What you need to do:
Copy the records below exactly, but leave out any picture they contain.

Material for this exercise:
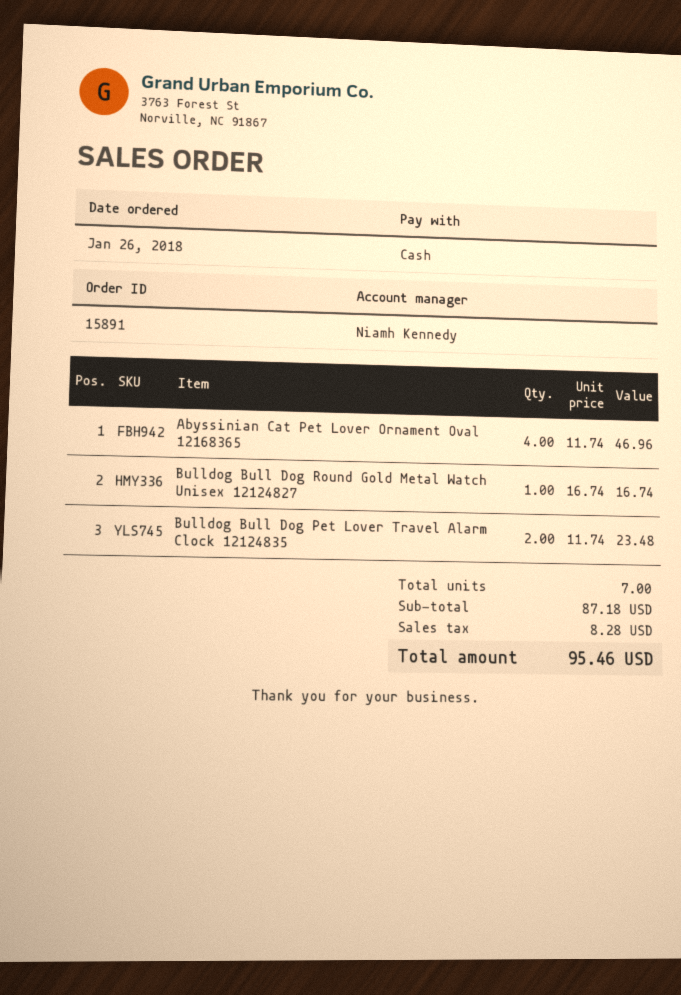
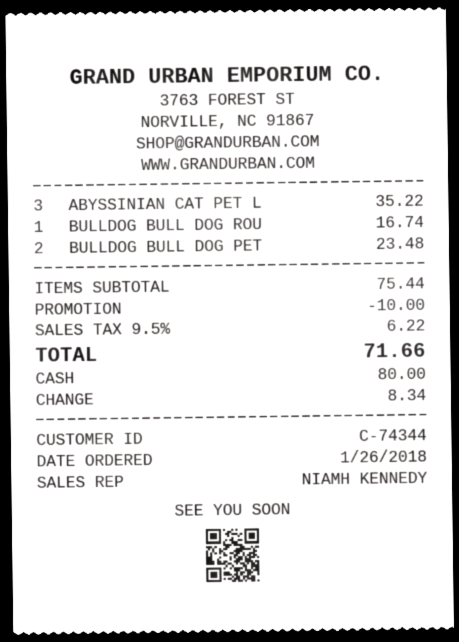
Abyssinian Cat Pet Lover Ornament Oval 12168365: 4 for 46.96 -> 3 for 35.22
subtotal: 87.18 -> 75.44
discount: none -> 10.00
tax: 8.28 -> 6.22
total: 95.46 -> 71.66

Output for this task:
Abyssinian Cat Pet Lover Ornament Oval 12168365: 4 for 46.96 -> 3 for 35.22
subtotal: 87.18 -> 75.44
discount: none -> 10.00
tax: 8.28 -> 6.22
total: 95.46 -> 71.66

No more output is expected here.